Statistics of excitonic energy states based on phononic-excitonic-radiative model

Abstract

Excitation and deexcitation dynamics of excitons in GaN are analyzed by theoretical simulation using a set of rate equations based on a phononic-excitonic-radiative (PXR) model, which is applied to the analysis of experimentally-observed photoluminescence (PL) properties using a short pulse excitation. In phononic processes, deformation and piezoelectric interactions of the LA phonon and Fröhlich interaction of the LO phonon are taken into account. This model is successfully applied to the analysis of experimentally-observed emission line intensity ratios for excitons.
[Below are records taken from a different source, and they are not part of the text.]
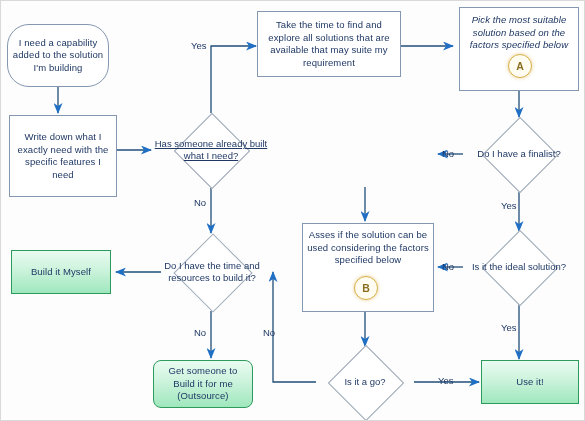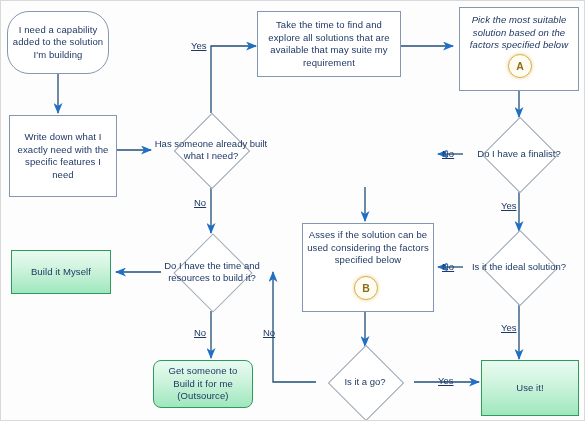"I need a capability added" .term { margin-top: none -> 13px }
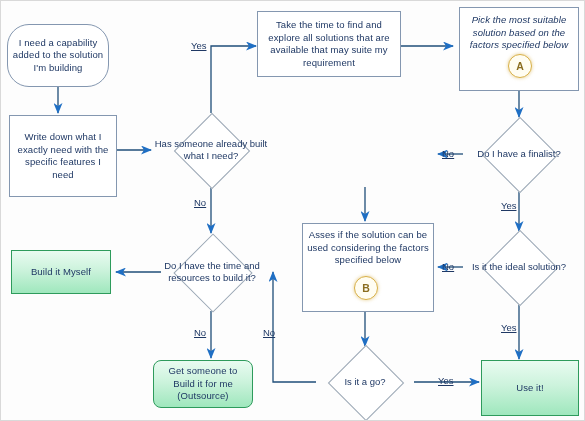"Yes" .elabel { text-decoration: underline -> none }
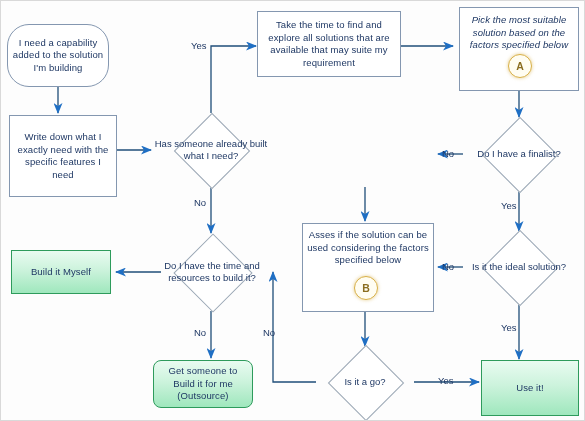"Has someone already built what" div.dia-label { text-decoration: none -> underline }
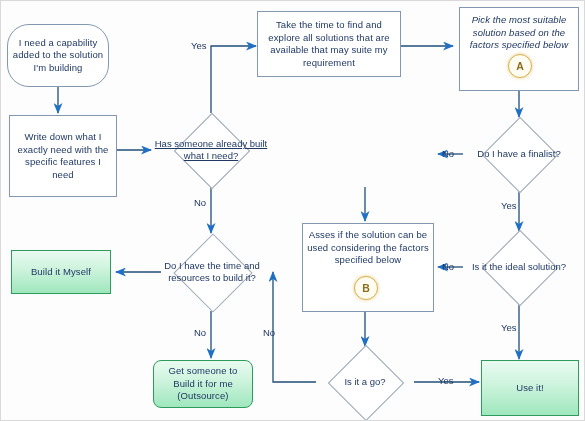"Use it!" div.node { height: 56px -> 44px }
This analysis reveals that the strong population exchange between the state of the principal quantum number n = 2 and the continuum takes place due to the increase in temperature. Further, the long experimental radiative lifetime component in the temporal PL decay curve up to 100 ns at room temperature (RT) is attributed to the shift of the population distribution to higher n states, which work as population reservoirs of the n = 1 state. Theoretical calculation using this model suggests that the dominant phonon mode in the excitation transfers from the n = 1 and 2 states shifts from the LA phonon to the LO phonon due to the increase in temperature from 130 K to 240 K. The PXR simulation model is feasible for the analysis of exciton-carrier dynamics and radiation efficiency analyses.